O mundo, sob o olhar de Clóvis Zanetti

 

                                                   

Carlos Hee

 

Eu conheci Clóvis Zanetti em Paris, na casa de uma amiga comum, a jornalista brasileira radicada na capital francesa Sonia de Barros. Eu fui a Paris naquele novembro de 2005 rapidamente por motivos profissionais. Sonia fez um delicioso jantar para me receber em seu apartamento perto da Maison de Radio France numa noite gelada. Me recebeu com champanhe e sua simpatia carioca e seus requintes franceses. E para completar a noite deliciosa que me proporcionava, convidou seu amigo Clóvis para nos fazer companhia e conversarmos sobre literatura. O ponto em comum entre nós três.
A empatia foi imediata e passamos horas conversando sobre os mais variados assuntos – como Sonia gosta de fazer – além de livros. Na saída, Clóvis me deu uma carona até o hotel onde eu estava hospedado, não sem antes andarmos pelas ruas em volta do apartamento de Sonia a procura de seu carro. Quando estávamos quase desistindo e tentando pegar um táxi – e quem conhece Paris sabe que isso não é das tarefas mais fáceis – encontramos o carro de Clóvis estacionado exatamente no mesmo lugar em que ele o havia deixado horas antes.
 No percurso do 16e Arrondissement até a Rue de Castiglione, Clóvis me falou sobre seu livro e conversamos sobre os problemas de edição de novos autores no Brasil. Nos despedimos em frente ao meu hotel e ele ficou de me enviar os originais por e-mail na semana seguinte, como realmente o fez.
Ao ler os 19 contos de Sopa, Consomê, Minestrone vi que tinha diante de mim os originais de uma obra cheia de informações fascinantes sobre uma época, ou melhor, sobre várias épocas, e, principalmente, sobre a questão da própria existência humana.
Em seus contos, quase crônicas, Clóvis consegue levar o leitor a uma viagem pelos mais diversos cenários internacionais. Não como um guia de turismo, já que não se atém à simples descrição de cidades como Paris, Nova York, Chicago, Pompéia – esta num supreendente exercício de science ficton – ou Vézelay, Rio de Janeiro e São Paulo. A narrativa de Clóvis está centrada nas pessoas que vivem nessas cidades. Que podem estar em qualquer uma delas – como ele mesmo – sendo cidadãos de um mundo globalizado em que as raízes se encontram nas redações escolares feitas em colégios da infância, não nos centros em que escolheram viver.
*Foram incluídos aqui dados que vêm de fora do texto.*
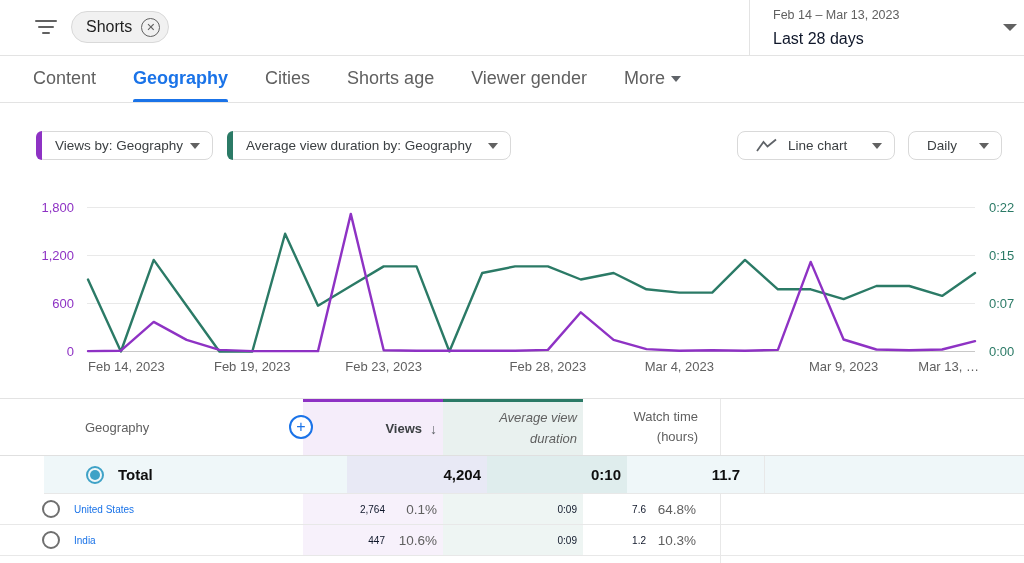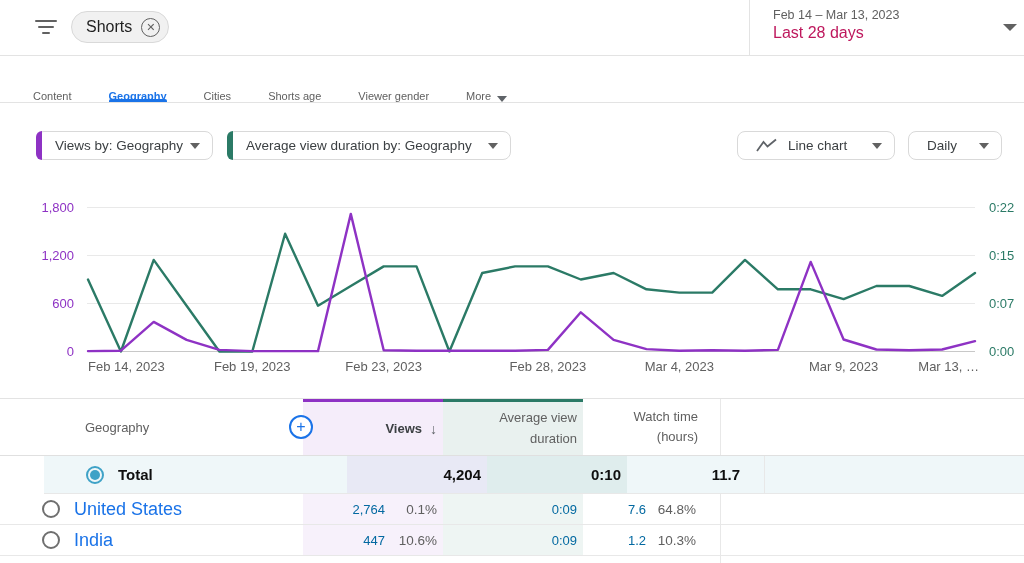--- a/index.html
+++ b/index.html
@@ -24,7 +24,7 @@
   .topbar-divider{position:absolute;left:749px;top:0;width:1px;height:55px;background:#e3e3e3;}
   .daterange{position:absolute;left:773px;top:8px;cursor:pointer;}
   .dr-sub{font-size:12.5px;color:#606060;}
-  .dr-main{font-size:16px;color:#be185d;margin-top:2px;}
+  .dr-main{font-size:16px;color:#0f172a;margin-top:8px;}
   .caret{width:0;height:0;border-left:5px solid transparent;border-right:5px solid transparent;
          border-top:6px solid #616161;}
   .dr-caret{position:absolute;left:1003px;top:24px;border-left-width:7px;border-right-width:7px;

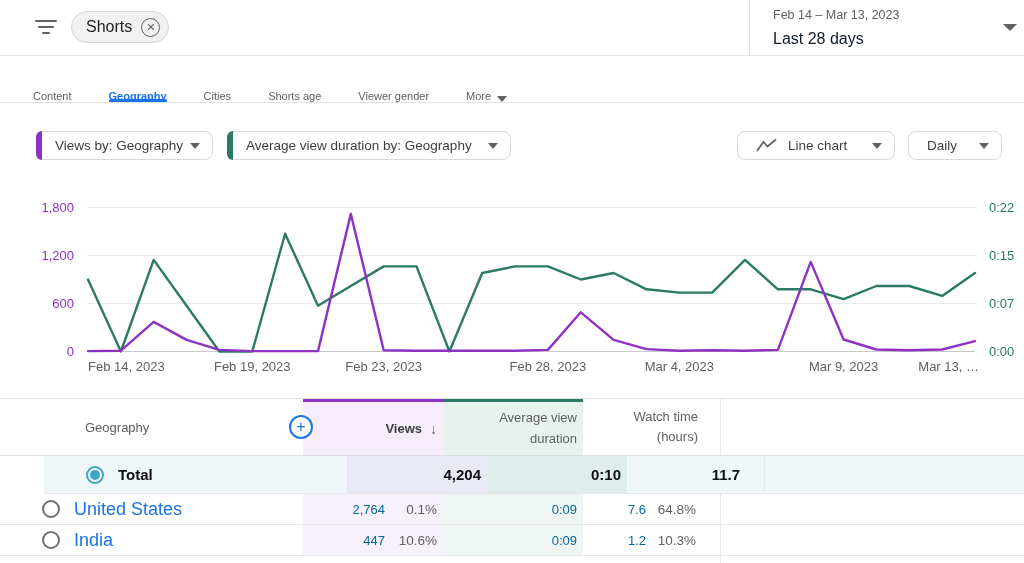--- a/index.html
+++ b/index.html
@@ -33,7 +33,7 @@
   
   .tabs{position:absolute;left:0;top:55px;width:1024px;height:48px;border-bottom:1px solid #e3e3e3;
         display:flex;align-items:stretch;padding-left:33px;gap:37px;box-sizing:border-box;}
-  .tab{position:relative;display:flex;align-items:flex-end;gap:6px;font-size:11px;color:#606060;
+  .tab{position:relative;display:flex;align-items:center;gap:6px;font-size:18px;color:#606060;
        cursor:pointer;white-space:nowrap;}
   .tab.active{color:#1a73e8;font-weight:700;}
   .tab.active::after{content:'';position:absolute;left:0;right:0;bottom:0;height:3px;

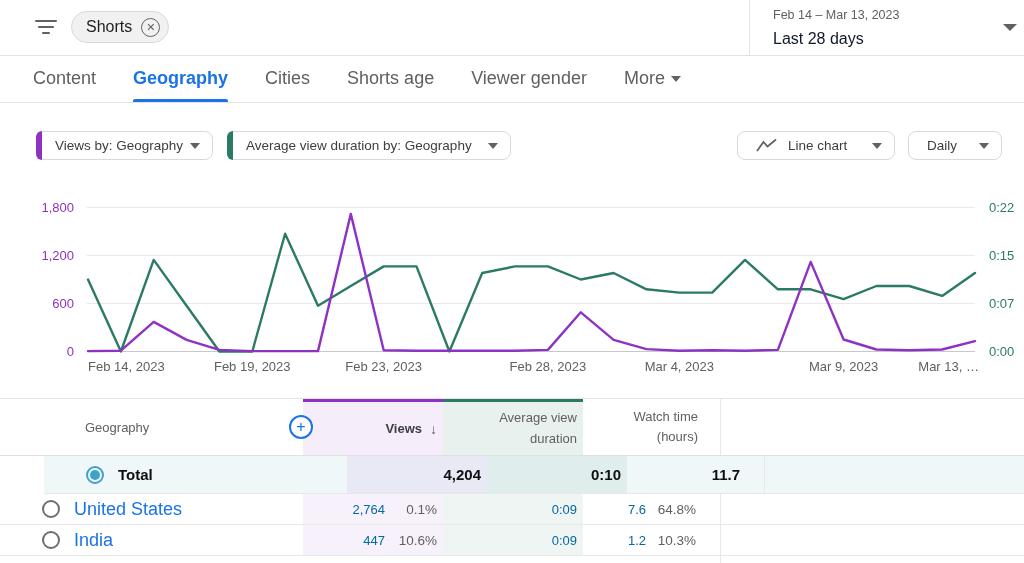--- a/index.html
+++ b/index.html
@@ -76,7 +76,7 @@
   .th-views{font-size:13px;color:#3c4043;font-weight:700;display:flex;align-items:center;gap:8px;}
   .sort-arrow{font-size:14px;color:#5f6368;font-weight:400;}
   .th-wrap{text-align:right;line-height:1.55;}
-  .th-avg-w{width:95px;} .th-watch-w{width:82px;}
+  .th-avg-w{width:95px;font-style:italic;} .th-watch-w{width:82px;}
   .add-btn{position:absolute;left:289px;top:16px;width:24px;height:24px;border:2px solid #1a73e8;
            border-radius:50%;box-sizing:border-box;background:#fff;color:#1a73e8;
            display:flex;align-items:center;justify-content:center;font-size:16px;line-height:1;

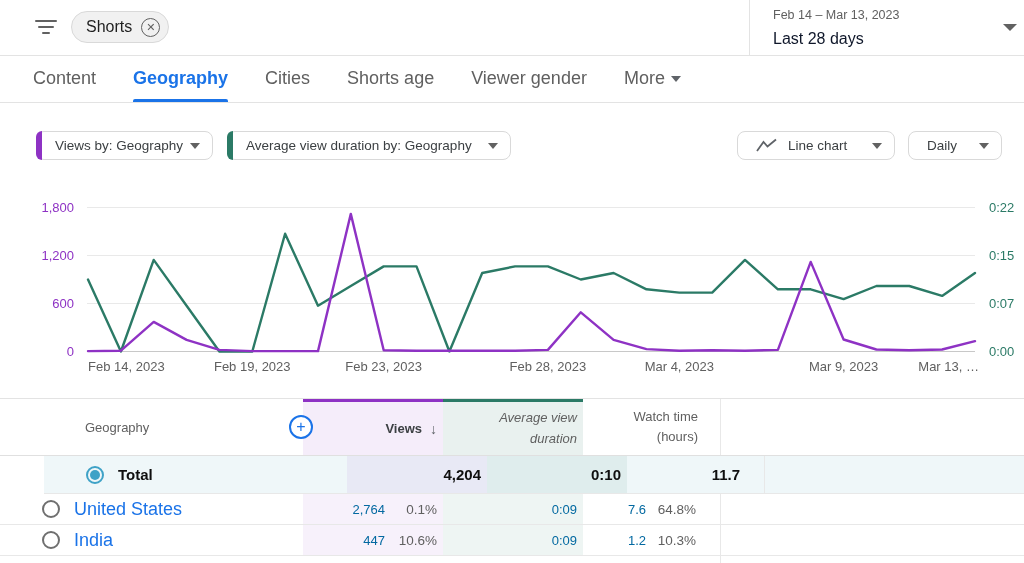--- a/index.html
+++ b/index.html
@@ -88,7 +88,7 @@
 
   .r-data{height:31px;border-bottom:1px solid #e8e8e8;background:#fff;}
   #row-us{top:96px;} #row-india{top:127px;}
-  .r-data .lbl{font-size:18px;color:#1a73e8;cursor:pointer;}
+  .r-data .lbl{font-size:10px;color:#1a73e8;cursor:pointer;}
   .num{font-size:13px;color:#0369a1;}
   .pct{font-size:13.5px;color:#606060;text-align:right;}
   .c-views .pct{width:52px;} .c-watch .pct{width:50px;}

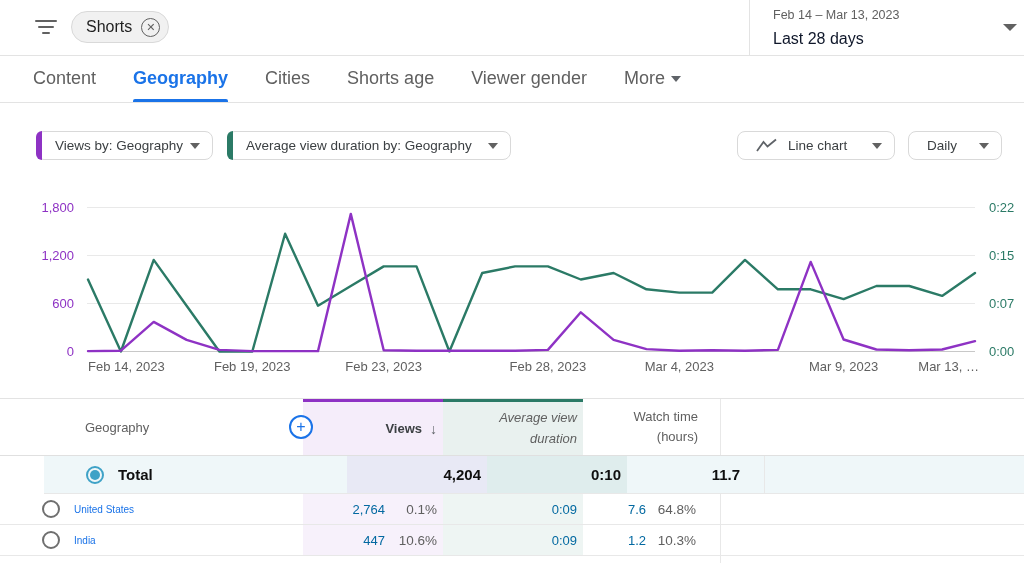--- a/index.html
+++ b/index.html
@@ -89,7 +89,7 @@
   .r-data{height:31px;border-bottom:1px solid #e8e8e8;background:#fff;}
   #row-us{top:96px;} #row-india{top:127px;}
   .r-data .lbl{font-size:10px;color:#1a73e8;cursor:pointer;}
-  .num{font-size:13px;color:#0369a1;}
+  .num{font-size:10px;color:#0f172a;}
   .pct{font-size:13.5px;color:#606060;text-align:right;}
   .c-views .pct{width:52px;} .c-watch .pct{width:50px;}
   .r-partial{top:158px;height:7px;background:#fff;}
Nestas cidades, seus personagens interagem e mostram suas fraquezas e virutdes, sua maneira de viver e sobreviver num mundo que se transforma diariamente.
Mas o que mais impessiona nos contos de Clóvis é seu olhar sobre a modernidade, sobre as relações humanas, sobre uma legião de homens e mulheres que se jogaram no mundo atrás de diferentes ideais e encontraram até mesmo em pequenas situações, objetos, fotos, numa chuva que cai sobre Paris ou na erupção do Vesúvio, a dramaticidade e/ou a comicidade de momentos que poderiam passar desapercebidos para um observador menos atento, o que não é o caso de Clóvis. Uma conversa sobre sopas serve de pretexto para retratar a vida de brasileiros em Paris. Lembranças de senhoras senis são pano de fundo para discutir a morte. E a presença de Jeanne Moreau lhe dá a oportunidade de discorrer sobre o aterrorizante início da epidemia da Aids de uma forma comovente, sem deixar cair na pieguice sentimentalóide, mas usando o humor de seu personagem que agoniza para fazer um dos retratos mais impressionantes e fiéis que já fizeram sobre a doença nos anos 80.
Ler os contos/crônicas deste primeiro livro de Clóvis Zanetti é um prazer e uma aula sobre as relações humanas. Do primeiro ao último. De um só fôlego.